Quando eu era adolescente, a minha escritora preferida era a Alice Vieira. Li muitos dos seus livros: Rosa, minha irmã Rosa, Lote 12 – 2º FrenteChocolate à Chuva, Flor de MelSe perguntarem por mim digam que voei
Uma das características que eu mais gostava nos romances de Alice Vieira era o facto de serem quase todos tristes e introspectivos. Normalmente, as personagens principais eram sempre raparigas (crianças ou adolescentes) que se viam numa situação familiar anormal que as obrigava a refletir sobre si próprias e sobre o mundo em seu redor. 
Flor de Mel (1986) não é exceção. Melinda, a rapariga desta história, é uma criança sem mãe que vive temporariamente na casa de uma ama porque o pai não tem condições de tê-la consigo. Ansiosa por ter uma vida estável como as outras crianças, a menina relata aos amigos a história fantástica que a avó Rosário lhe contou sobre a mãe ser rainha do palácio das Dioneias e estar, nesse momento, presa numa gruta guardada por piratas, razão pela qual não pode ir ter com a filha. Vivendo de casa em casa e atravessando provações e adversidades sem perder a esperança de um dia ter uma vida melhor, Melinda acaba por receber a visita do pai que, consigo, traz uma grande revelação.
O nono romance de Alice Vieira é dos mais curtos e, à primeira leitura, poderá não ser dos mais fáceis.

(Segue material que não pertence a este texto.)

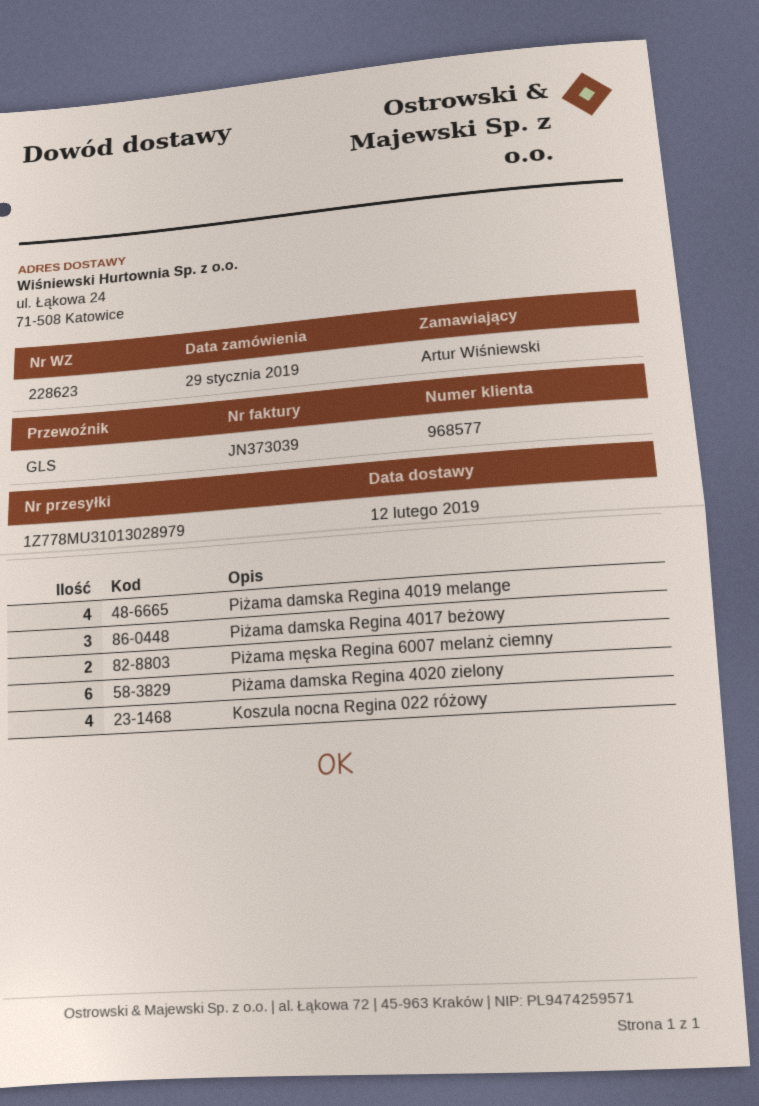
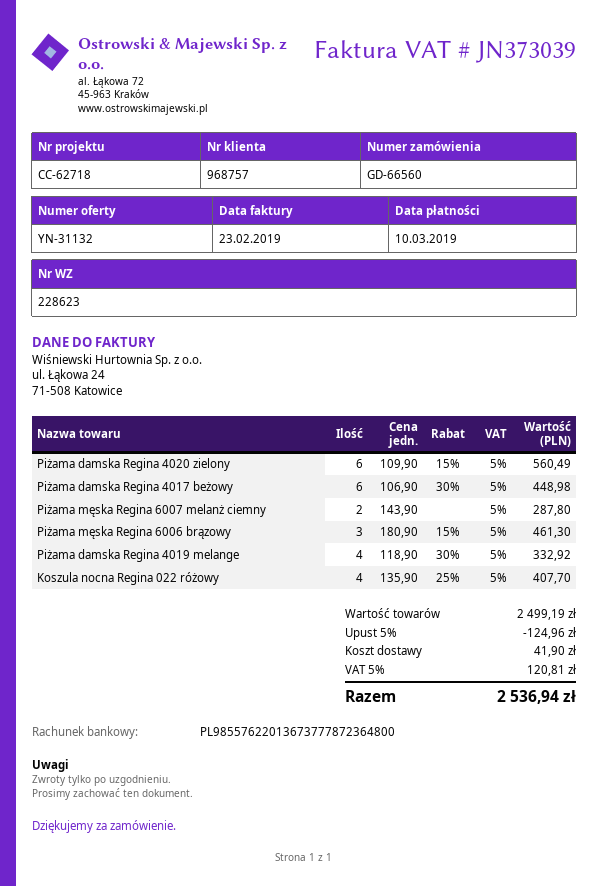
customer number: 968577 -> 968757
Piżama damska Regina 4017 beżowy: 3 -> 6
Piżama męska Regina 6006 brązowy: none -> 3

De todas as obras que li esta foi das que mais atenção me exigiu na sua interpretação. Contudo, após tê-la compreendido, foi também das mais bonitas e satisfatórias. O livro está incluido no PNL do 5º ano, embora eu ache que seria mais adequado ao público adolescente precisamente por causa da interpretação que, para crianças de 10 anos, poderá não ser a mais óbvia. Seja como for, creio que se trata de uma narrativa filosófica forte que aporta consigo um final inesperado e significativo. Recomendo.